Spin Doctors' Houstonian Bassist Talks Grooves, Kryptonite
Though they've often been unfairly characterized as strictly a "jam band," The Spin Doctors were in fact one of the more underrated acts of the '90s, particularly as a live unit. The group's 1991 debut, Pocket Full of Kryptonite, proved a commercial smash with songs like "Little Miss Can't Be Wrong," "Two Princes," and "Jimmy Olsen's Blues" on the charts and their fun, frenetic videos in constant MTV rotation.
And though subsequent albums like Turn it Upside Down and You've Gotta Believe in Something didn't deliver the same numbers, a dedicated fan base (which you might also encounter at shows by Blues Traveler or the Black Crowes), followed them through lineup changes, periods of inactivity, and singer Chris Barron's bout with a rare vocal-chord paralysis that might have prevented from talking - much less ever singing - again.
The four original members - Barron, guitarist Eric Schenkman, bassist Mark White, and drummer Aaron Comess - are back together as a unit, touring to celebrate the 20th anniversary of Pocket with an eye towards recording new material. When Rocks Off discovered that White actually lives full-time in Houston, he seemed like the right Doctor to place our house call to.
Mark White: Houston Press! What's up!
Rocks Off: I could ask you. How the hell did you end up in Houston?
MW: My father came down here in the '80s, and it was the only place they would give you a house and a gun at together.
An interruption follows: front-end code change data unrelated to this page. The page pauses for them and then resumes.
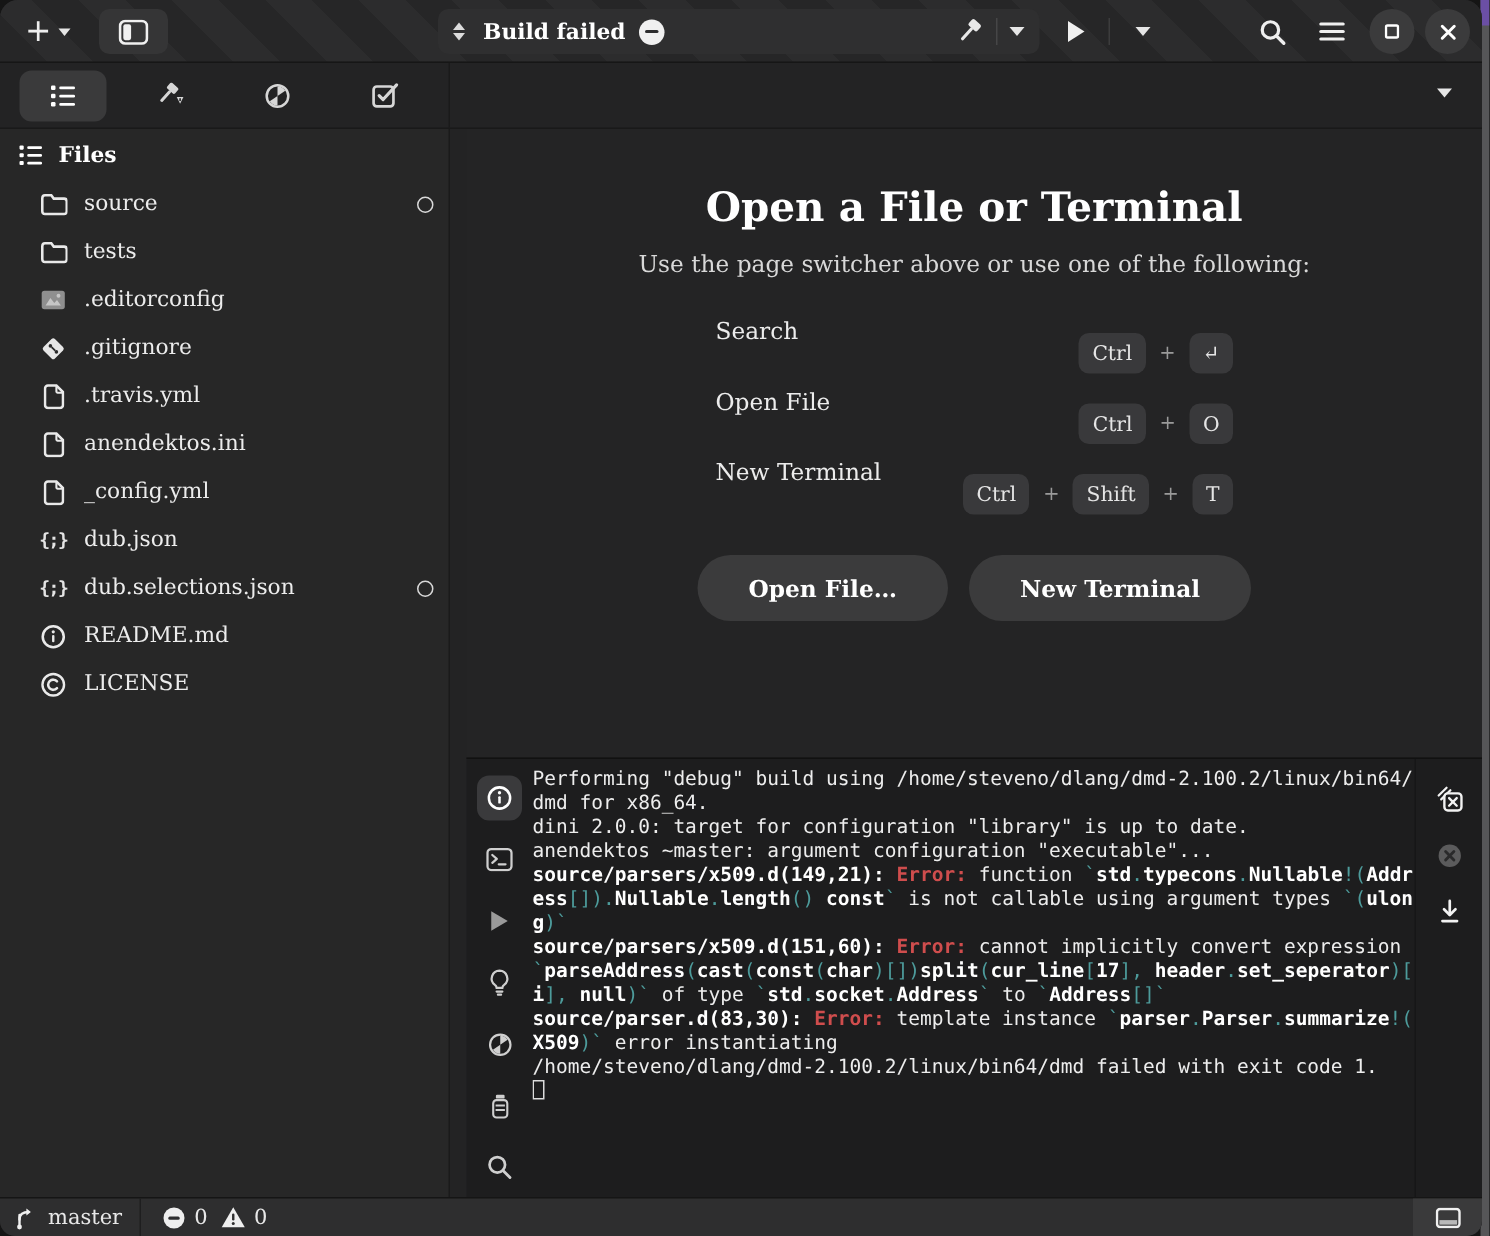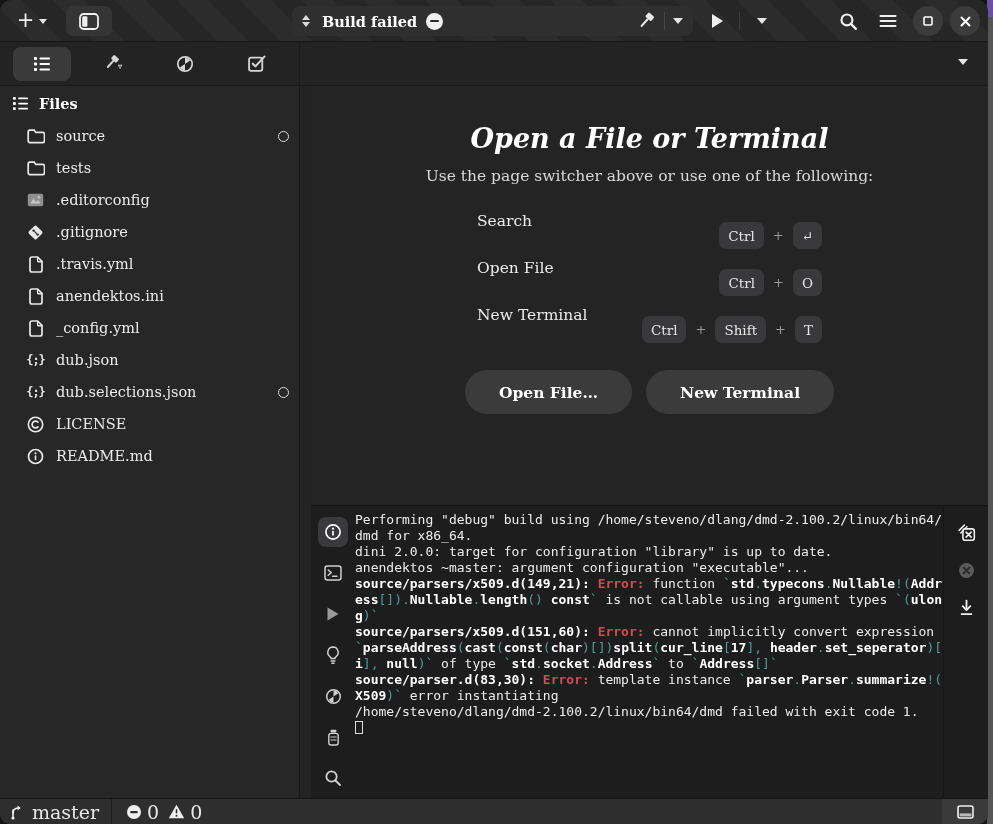--- a/index.html
+++ b/index.html
@@ -80,7 +80,7 @@
 
   
   .greeting { height:419px; flex:none; text-align:center; overflow:hidden; }
-  .greet-title { margin-top:37px; font-size:27px; font-weight:bold; color:#ffffff;font-style:italic; }
+  .greet-title { margin-top:37px; font-size:27px; font-weight:bold; color:#ffffff; }
   .greet-sub { margin-top:13px; font-size:15.5px; color:#d8d8d8; }
   .shortcuts { width:345px; margin:27px auto 0; }
   .shortcut-row { height:47px; display:flex; justify-content:space-between; }

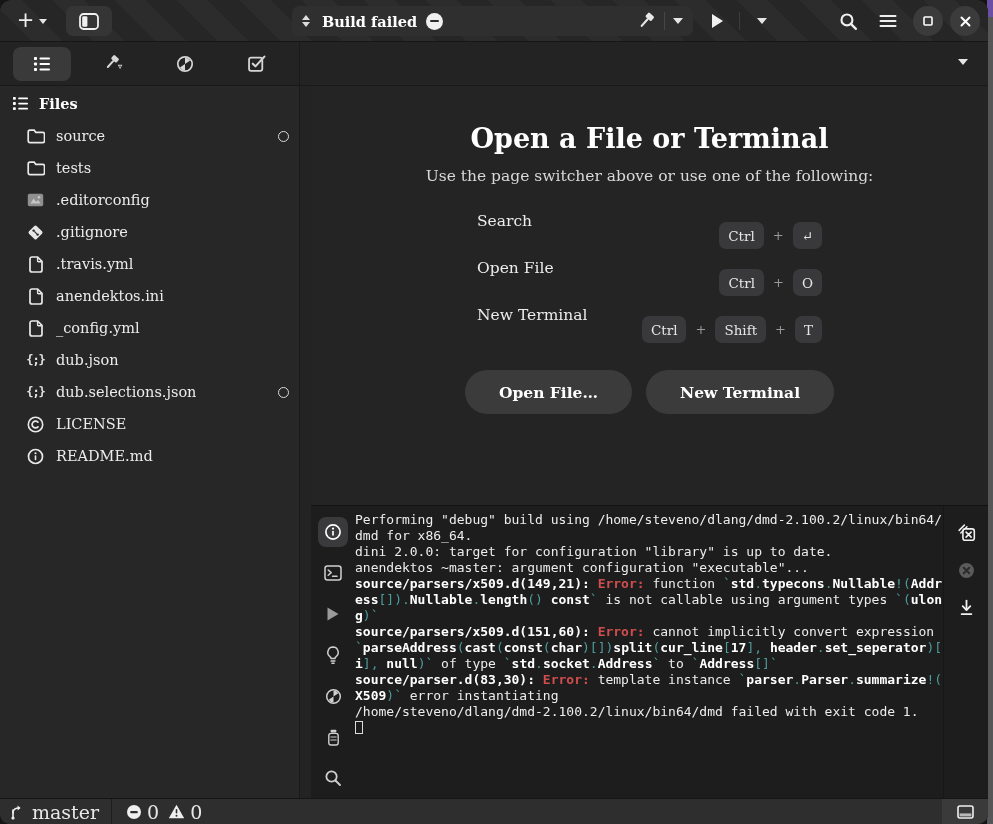--- a/index.html
+++ b/index.html
@@ -331,15 +331,6 @@
           </div>
           <div class="file-row">
             <span class="ficon">
-              <svg width="17" height="17" viewBox="0 0 17 17">
-                <circle cx="8.5" cy="8.5" r="7.2" fill="none" stroke="#e9e9e9" stroke-width="1.6"></circle>
-                <path d="M11 6.2 a3.4 3.4 0 1 0 0 4.6" fill="none" stroke="#e9e9e9" stroke-width="1.7" stroke-linecap="round"></path>
-              </svg>
-            </span>
-            <span>LICENSE</span>
-          </div>
-          <div class="file-row">
-            <span class="ficon">
               <svg width="17" height="17" viewBox="0 0 16 16">
                 <circle cx="8" cy="8" r="6.6" fill="none" stroke="#e9e9e9" stroke-width="1.6"></circle>
                 <circle cx="8" cy="4.9" r="1" fill="#e9e9e9"></circle>
@@ -347,6 +338,15 @@
               </svg>
             </span>
             <span>README.md</span>
+          </div>
+          <div class="file-row">
+            <span class="ficon">
+              <svg width="17" height="17" viewBox="0 0 17 17">
+                <circle cx="8.5" cy="8.5" r="7.2" fill="none" stroke="#e9e9e9" stroke-width="1.6"></circle>
+                <path d="M11 6.2 a3.4 3.4 0 1 0 0 4.6" fill="none" stroke="#e9e9e9" stroke-width="1.7" stroke-linecap="round"></path>
+              </svg>
+            </span>
+            <span>LICENSE</span>
           </div>
         </div>
     </div>

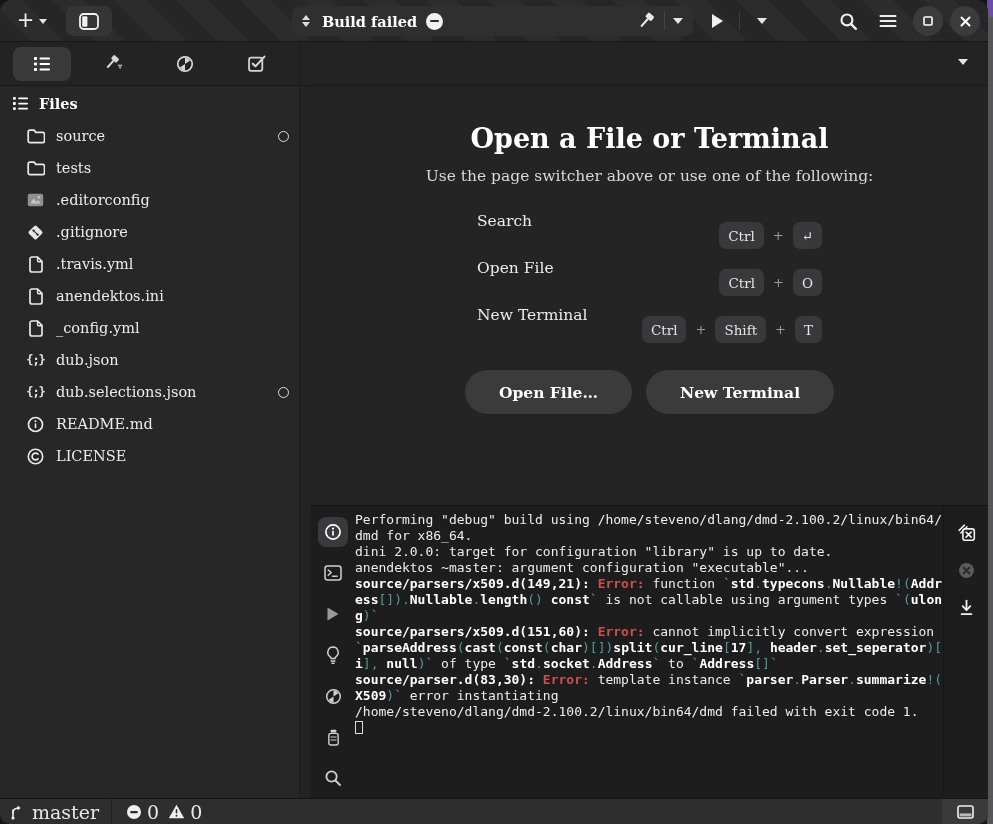--- a/index.html
+++ b/index.html
@@ -107,7 +107,7 @@
   .s-cur { display:inline-block; width:8px; height:13px; border:1.2px solid #dcdcdc; vertical-align:-2px; }
 
   
-  .statusbar { height:26px; flex:none; background:#2e2e2f; border-top:1px solid #151515; display:flex; align-items:center; font-size:19px; color:#e8e8e8; }
+  .statusbar { height:26px; flex:none; background:#2e2e2f; border-top:1px solid #151515; display:flex; align-items:center; font-size:14px; color:#e8e8e8; }
   .sb-branch { display:flex; align-items:center; gap:8px; padding:0 12px 0 9px; height:100%; cursor:pointer; }
   .sb-sep { width:1px; height:100%; background:#1e1e1f; }
   .sb-diag { display:flex; align-items:center; gap:5px; padding:0 14px; height:100%; cursor:pointer; }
In New York City, you're only allowed to have a butter knife and an emergency phone that dials 911. Plus, it's freezing in New York City.
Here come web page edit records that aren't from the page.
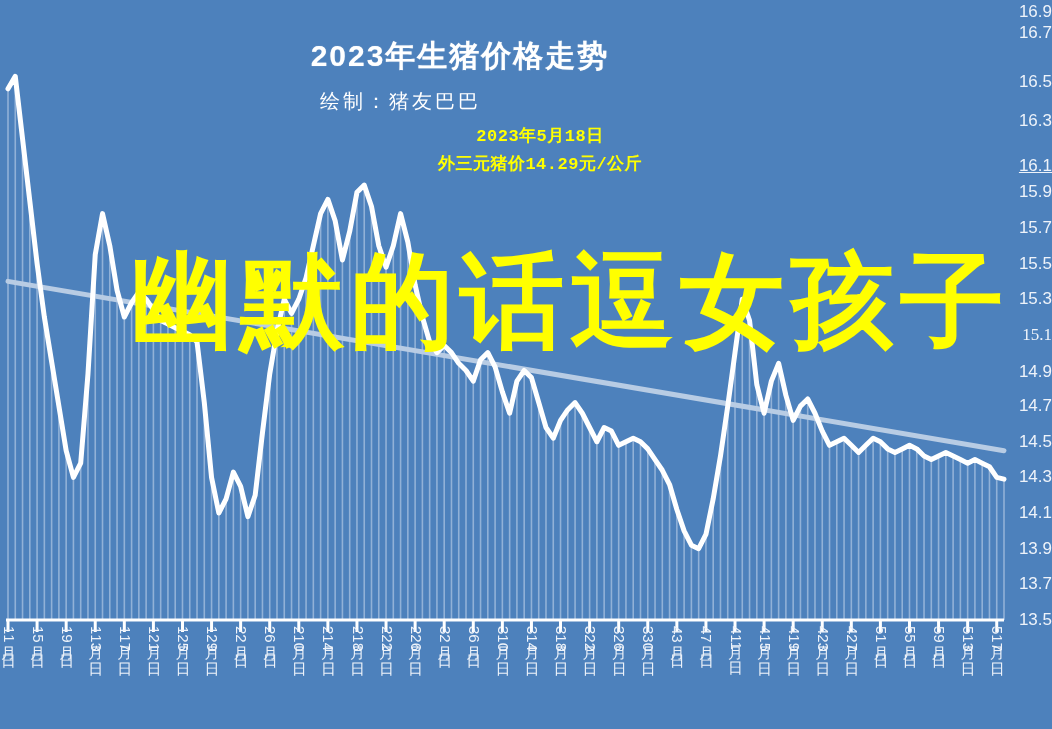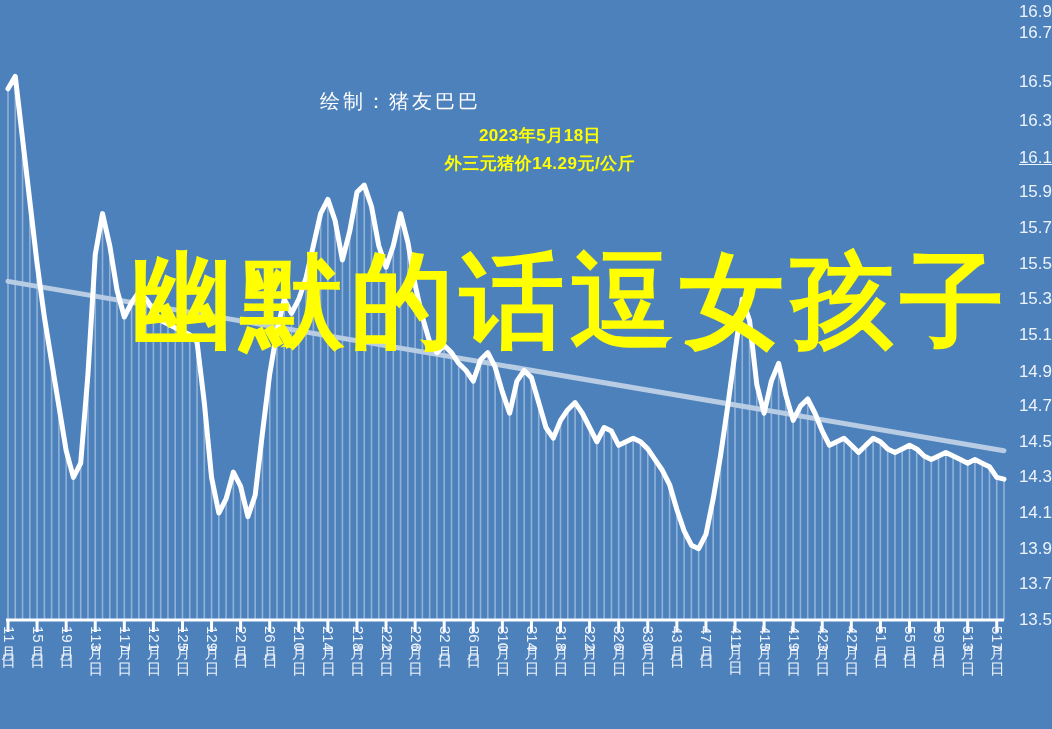--- a/index.html
+++ b/index.html
@@ -247,6 +247,7 @@
       </g>
   </svg>
 
+  <div class="chart-title">2023年生猪价格走势</div>
   <div class="chart-credit">绘制：猪友巴巴</div>
   <div class="anno l1">2023年5月18日</div>
   <div class="anno l2">外三元猪价14.29元/公斤</div>

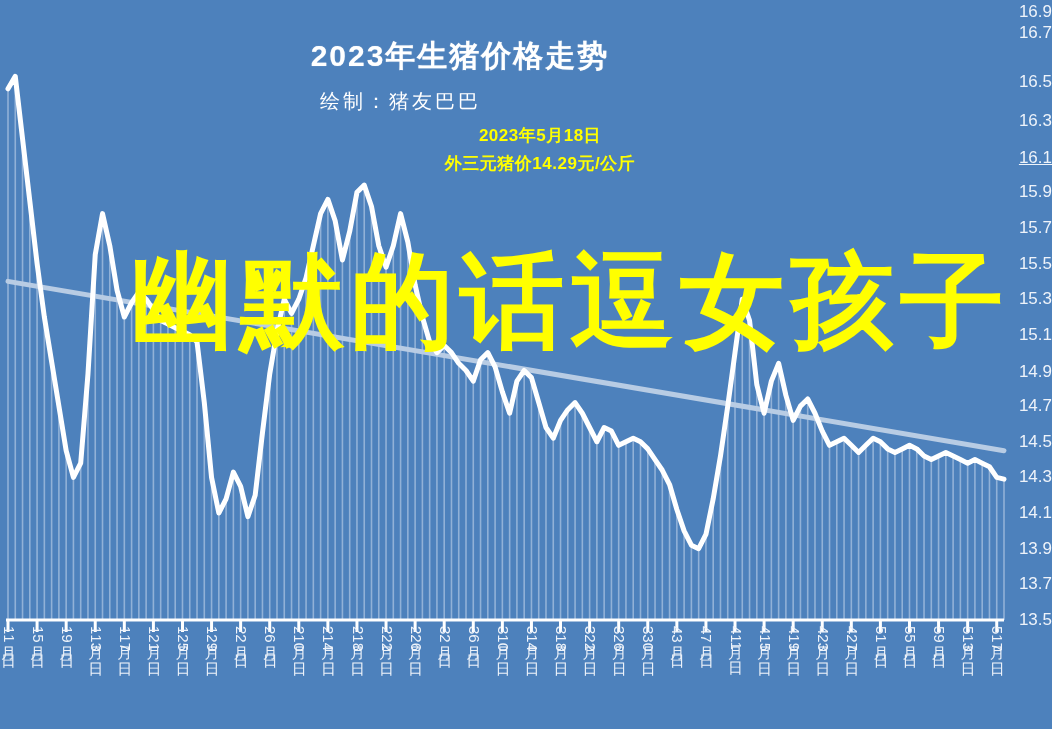--- a/index.html
+++ b/index.html
@@ -24,7 +24,7 @@
   }
   .anno{
     position:absolute;left:330px;width:420px;text-align:center;
-    color:#ffff00;font-weight:bold;font-size:17px;letter-spacing:.5px;
+    color:#ffff00;font-weight:bold;font-size:17px;letter-spacing:.5px;font-family:Liberation Mono, monospace;
   }
   .anno.l1{top:124px;}
   .anno.l2{top:152px;}

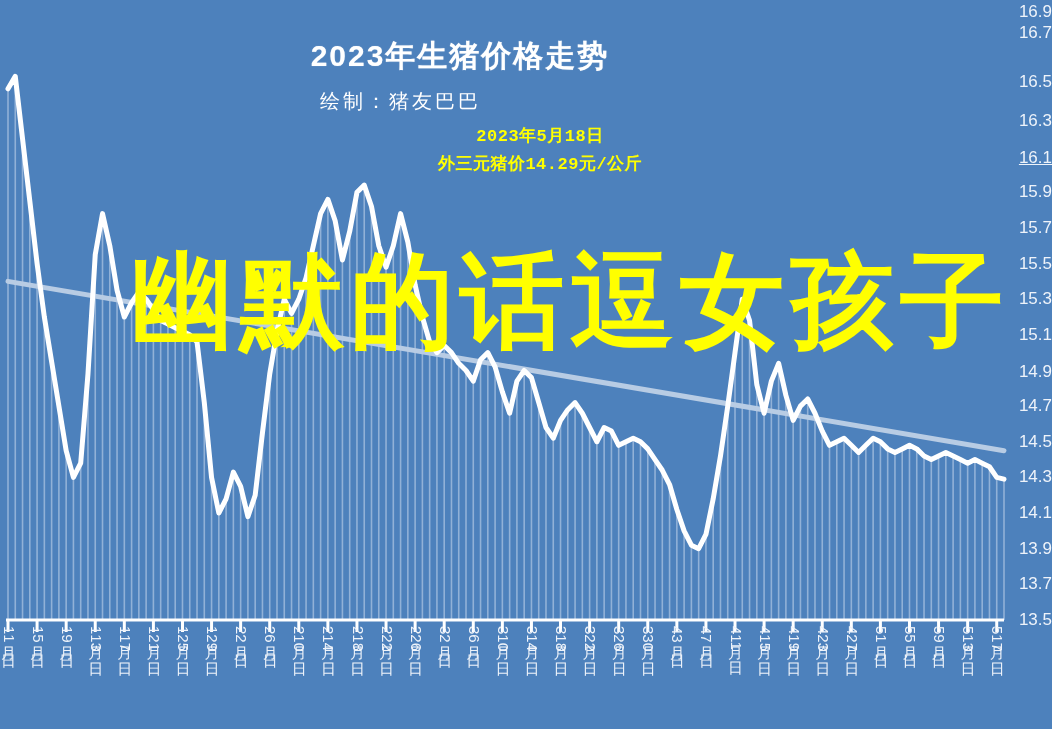--- a/index.html
+++ b/index.html
@@ -257,7 +257,7 @@
       <div class="ylabel" style="top: 33px;">16.7</div>
       <div class="ylabel" style="top: 82px;">16.5</div>
       <div class="ylabel" style="top: 120.9px;">16.3</div>
-      <div class="ylabel" style="top: 158px; text-decoration: underline;">16.1</div>
+      <div class="ylabel" style="top: 166px; text-decoration: underline;">16.1</div>
       <div class="ylabel" style="top: 192.2px;">15.9</div>
       <div class="ylabel" style="top: 227.9px;">15.7</div>
       <div class="ylabel" style="top: 263.5px;">15.5</div>

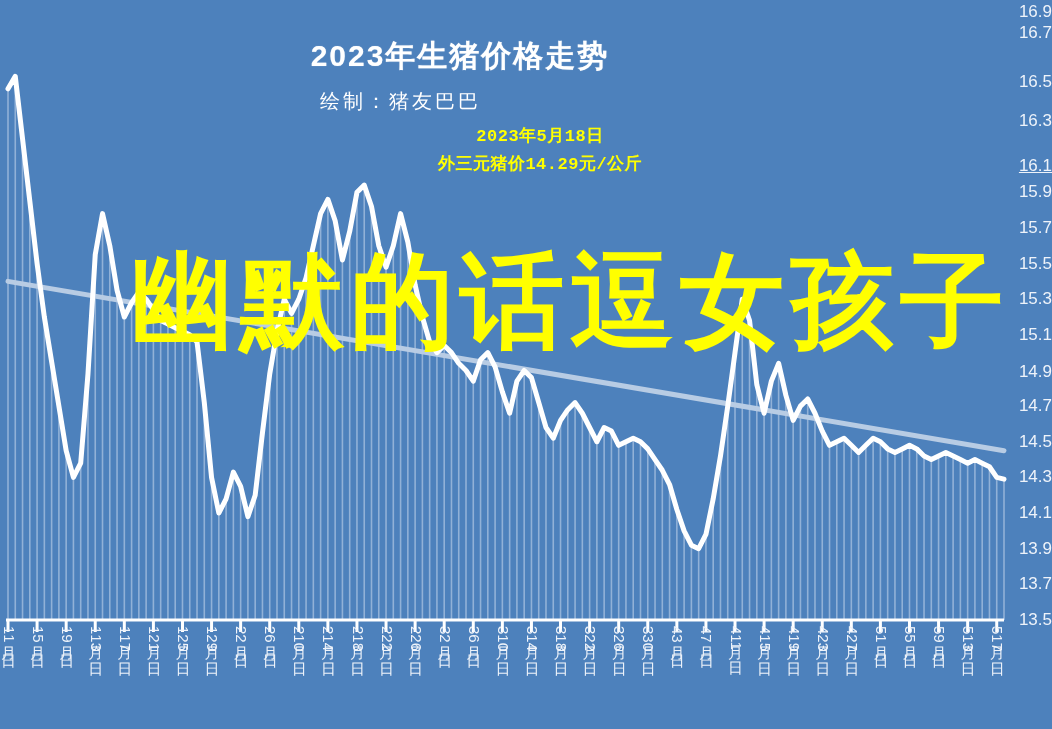--- a/index.html
+++ b/index.html
@@ -262,7 +262,7 @@
       <div class="ylabel" style="top: 227.9px;">15.7</div>
       <div class="ylabel" style="top: 263.5px;">15.5</div>
       <div class="ylabel" style="top: 299.2px;">15.3</div>
-      <div class="ylabel" style="top: 334.8px;">15.1</div>
+      <div class="ylabel" style="top: 334.8px; font-family: Liberation Serif, serif;">15.1</div>
       <div class="ylabel" style="top: 372px;">14.9</div>
       <div class="ylabel" style="top: 406.1px;">14.7</div>
       <div class="ylabel" style="top: 441.8px;">14.5</div>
And we did a gig in Houston one Halloween, and all the girls were dressed in jeans, or as Princess Leia, or Jungle Jane. In New York, they were all dressed as gorillas because of the cold! So I knew I had to come here. My uncle was also a sheriff here. So I lived in Katy, and now I'm in downtown Houston.
RO: So you don't have to travel far for the gig this Friday?
MW: No. And I love Rick Springfield!
RO: What's the band up to these days?
MW: It's the 20th anniversary of the record, and they're going to be re-releasing it with bonus tracks. We doing a tour this fall, and we just came back from England where we played the whole record from start to finish and just jammed it out. We may play the same songs, but they're never the same. I just prefer playing live than in the studio.
RO: When you put together the set list, do you have to balance playing all the familiar material with deeper cuts?
MW: Naw, we just play what we want to (yells away from the phone to someone) Hey, I'll talk to you tomorrow! We're going to Dallas then New York. Hey, I'm doing an interview with the Houston Press right now! I can't talk to you!
RO: I didn't know that this paper wielded such power for you to diss your friends.
MW: No, he's the owner of [Houston music store] Rockin' Robin. I give bass lessons there, and also in my home. I don't really play with anyone here.
RO: The band has had some lineup changes. Tell me about the synergy that the original four of you have.
MW: I used to be in about five bands at the same time, but I've had such chemistry with these guys from the first day, that I just quit all the other bands I was in. This felt right, and we just clicked. All four of us had the same thing where we could just improvise on the spot and not worry about what the other guys is doing, we just know it's going to be good.
Take "Little Miss Can't Be Wrong." Aaron just came up to me one night and said that we were going to be playing this new song, and he showed the chords to me right before we went onstage. I never got to practice it! And I came up with that bass line in front of everybody. Same with "What Time Is It?" We just all started jumping in.
With "House," Chris would just make up the lyrics on the spot every night. I'll be honest with you. I'm spoiled with this band.
RO: So if you do finish a new record, getting the music out is a lot different today than it was in 1991. How would you promote the Spin Doctors to a new audience?
MW: Well, I don't call them records, I call them files now! (laughs). I don't buy CDs anymore, I download everything from iTunes. When we go in the studio, we're recording on a hard drive. So it's not "we're rolling" anymore, it's "we're scratching."
And you know, that's just like the old days when [musicians] would record live right onto the [vinyl] and the grooves were cut. I remember back in the early '90s, this kid, one of those hippies, came up to me and said soon we'd be getting all our music digitally, and I told him he had to be lyin'!"
RO: And as for radio stations, terrestrial radio wouldn't touch your new music, but satellite radio would.
MW: Hmmm. Well, technically, it's not satellite radio because it's beamed from down here up to a satellite in space and then bounced back down to Earth. Satellite radio would be a radio station actually up in space. Hey, I'm a stickler for words!
RO: Are you sure you didn't move here because you're really involved in a secret mission for NASA?
MW (laughs): Ha! No...but if this is the Matrix, then I'm Neo a lot of times!
The Spin Doctors open for Rick Springfield Friday at the Arena Theatre.